ViennaRNA / forgi

An RNA manipulation library.
GNU General Public License v3.0
51 stars 30 forks source link

How to handle pdb-files with missing ATOM records? #18

Closed Bernhard10 closed 5 years ago

Bernhard10 commented 7 years ago

Currently we predend that the missing residues are not there. Is there a better way to do this?

Bernhard10 commented 7 years ago

This might effect the fragment library generation in ernwin, if we generate fragments from nr_lists.

Bernhard10 commented 7 years ago

See also: https://pdb101.rcsb.org/learn/guide-to-understanding-pdb-data/primary-sequences-and-the-pdb-format

Bernhard10 commented 7 years ago

Version 1.0 introduces ftug.get_incomplete_elements and cg.incomplete_elements.
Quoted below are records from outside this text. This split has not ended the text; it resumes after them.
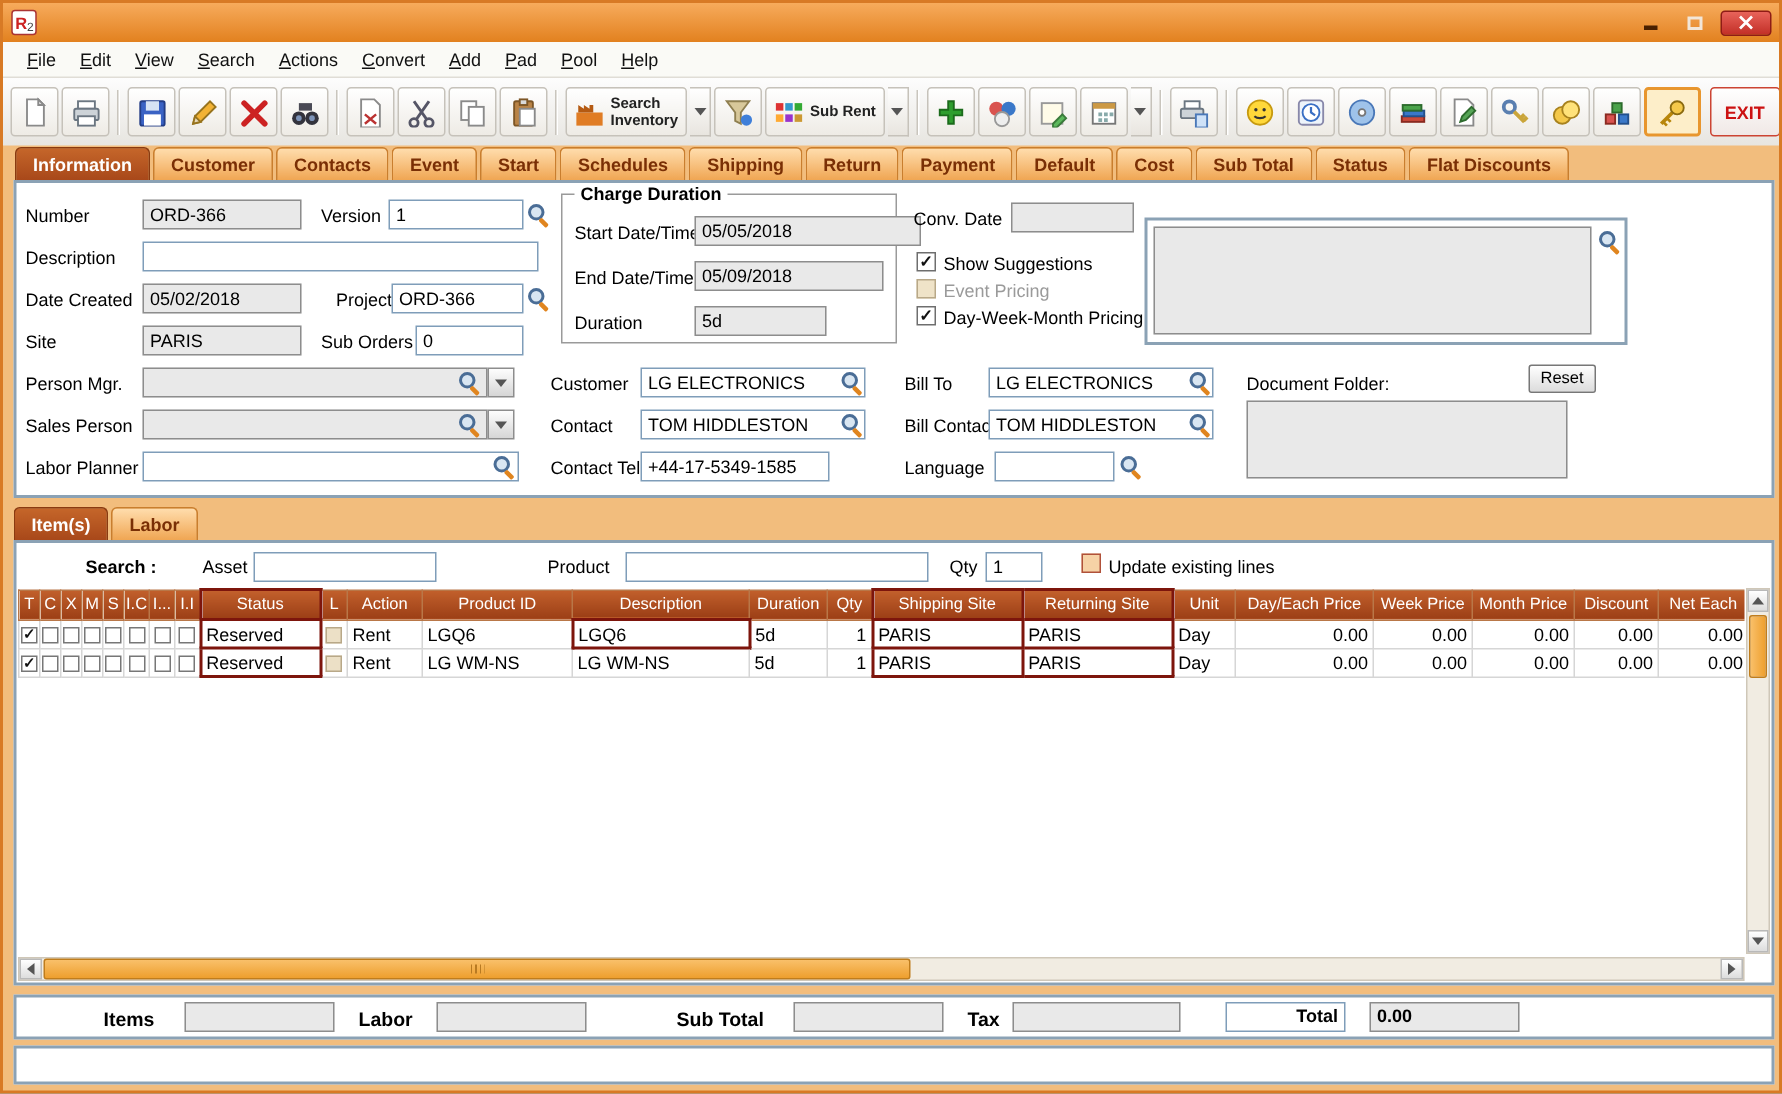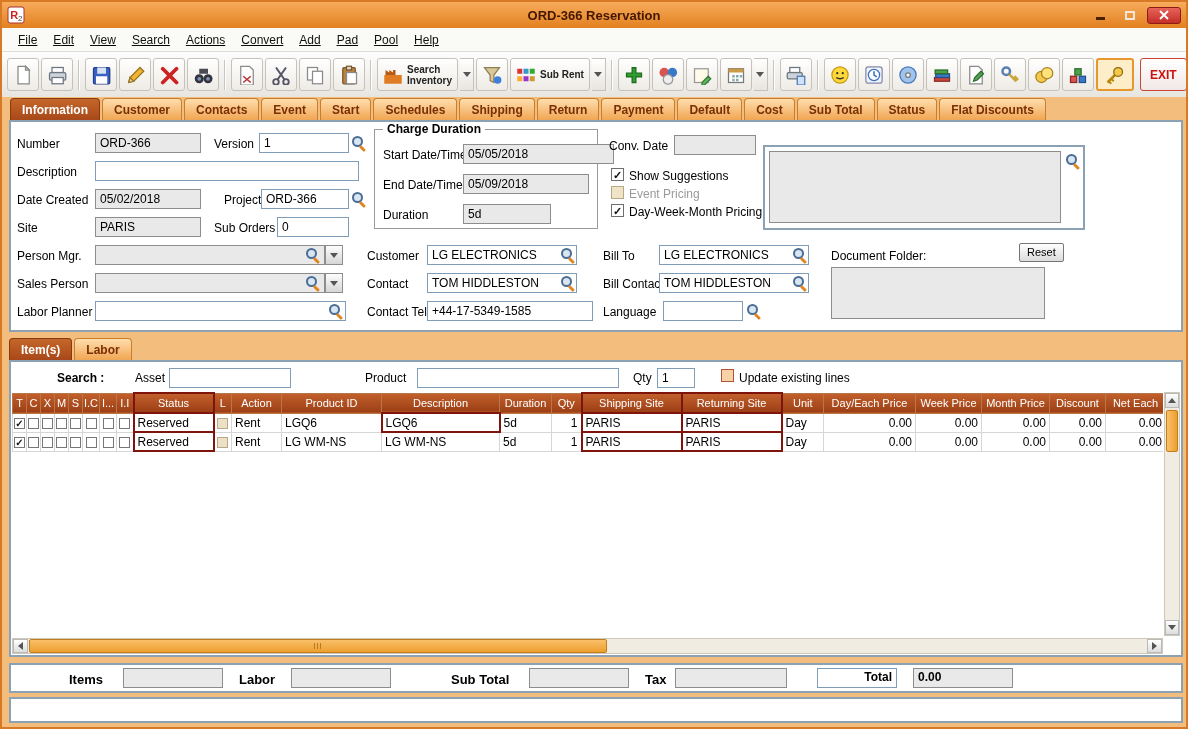--- a/index.html
+++ b/index.html
@@ -97,7 +97,6 @@
       <text x="3.2" y="13" font-size="11" font-weight="bold" fill="#c22" font-family="Liberation Sans, sans-serif">R</text>
       <text x="11" y="14.5" font-size="8" fill="#444" font-family="Liberation Sans, sans-serif">2</text>
     </svg>
-    <span class="title">ORD-366 Reservation</span>
     <span class="wctrl">
       <span class="wbtn min">
           <span class="minbar"></span>

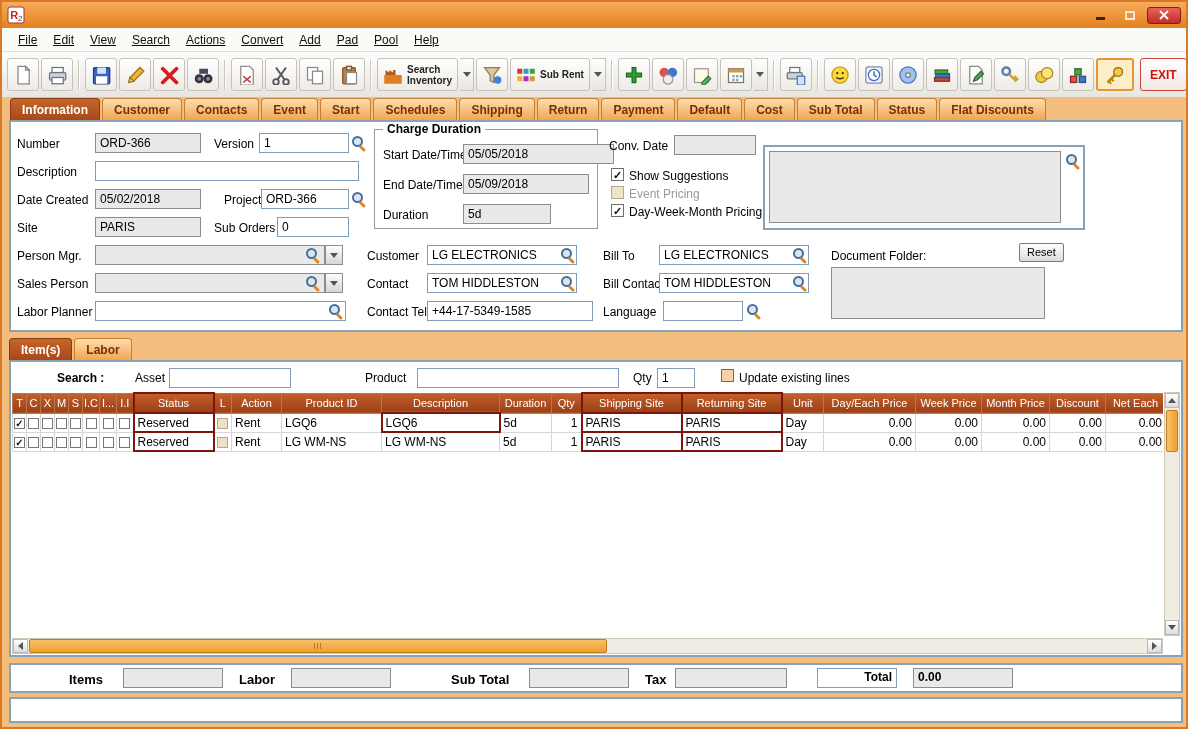--- a/index.html
+++ b/index.html
@@ -17,7 +17,7 @@
   .wbtn.close{width:34px;background:linear-gradient(#e8635a,#c22f27);border:1px solid #8e1c16;}
   .wbtn.close svg{width:10px;height:10px;}
   
-  .menubar{position:absolute;top:26px;left:0;right:0;height:24px;background:#fafaf6;border-bottom:1px solid #e0ddd6;display:flex;align-items:center;padding-left:8px;text-decoration:underline;}
+  .menubar{position:absolute;top:26px;left:0;right:0;height:24px;background:#fafaf6;border-bottom:1px solid #e0ddd6;display:flex;align-items:center;padding-left:8px;}
   .menu-item{display:inline-block;font-size:12px;color:#111;padding:4px 8px;}
   .menu-item::first-letter{text-decoration:underline;}
   

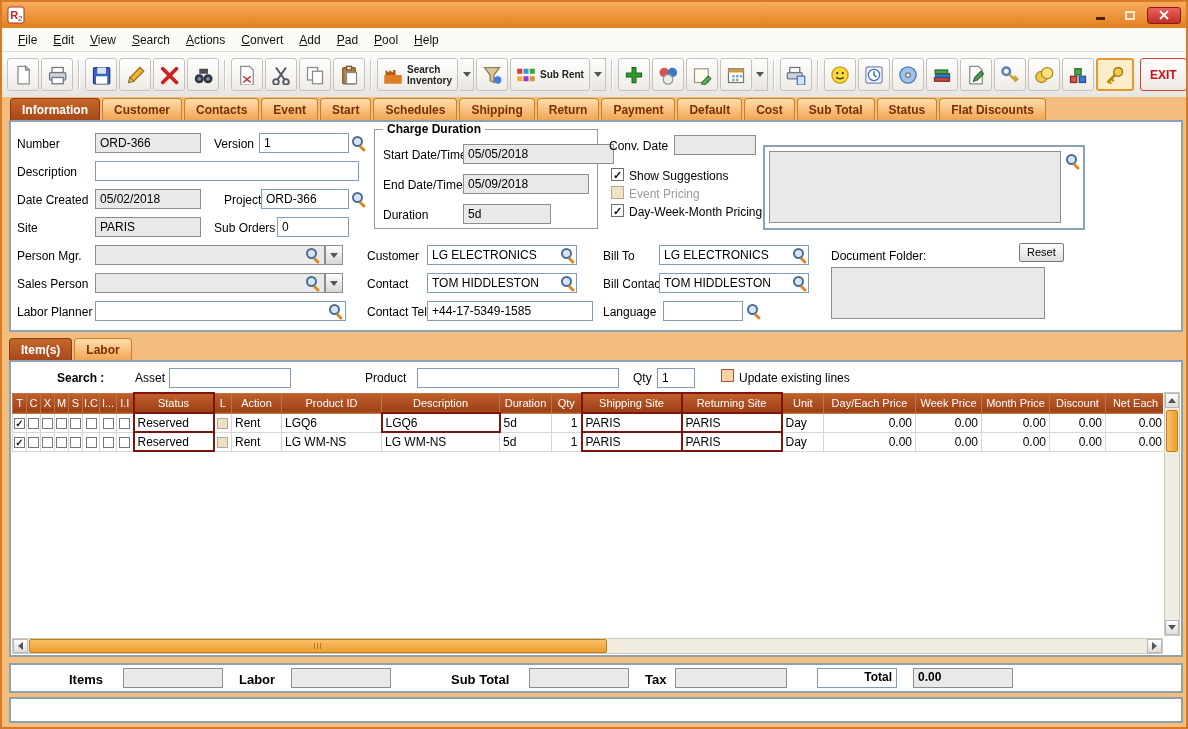--- a/index.html
+++ b/index.html
@@ -436,7 +436,7 @@
     <textarea class="ta" style="left: 820px; top: 145px; width: 214px; height: 52px;" readonly=""></textarea>
 
     <span class="lbl" style="left:356px;top:183px">Contact Tel #</span>
-    <input class="fld rw" style="left: 416px; top: 179px; width: 166px;" value="+44-17-5349-1585">
+    <input class="fld rw" style="left: 416px; top: 179px; width: 126px;" value="+44-17-5349-1585">
     <span class="lbl" style="left:592px;top:183px">Language</span>
     <input class="fld rw" style="left: 652px; top: 179px; width: 80px;" value="">
     <span class="mag" style="left:735px;top:181px"></span>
The later is a list of element names, inside of which at least one residue is missing.

ghost commented 6 years ago

Could the implementation allow for both?

E. g. to have a switch to allow for reporting (warnings) missing coordinates and also one to "just proceed anyway without notifying the user"?

Either way, it may be useful to put it into the documentation more properly (and what is expected of users; I assume that the ideal way would be if all .pdb files are without error and all users only use error-free .pdb files, even if it may be unrealistic).

Bernhard10 commented 6 years ago

I am currently working on this. I have submitted a pullrequest to biopython to include parsing "REMARK 465" lines from PDB: https://github.com/biopython/biopython/pull/1237

Forgi will then be able to act as if the missing residues had never existed, but can also output them when desired. Work on this is in the feature/2.x/missing_residues branch.

Bernhard10 commented 5 years ago

The Sequence class in forgi 2.0 now solves this issue.

You can do rna.seq.with_missing or only rna.seq for two versions of the sequence.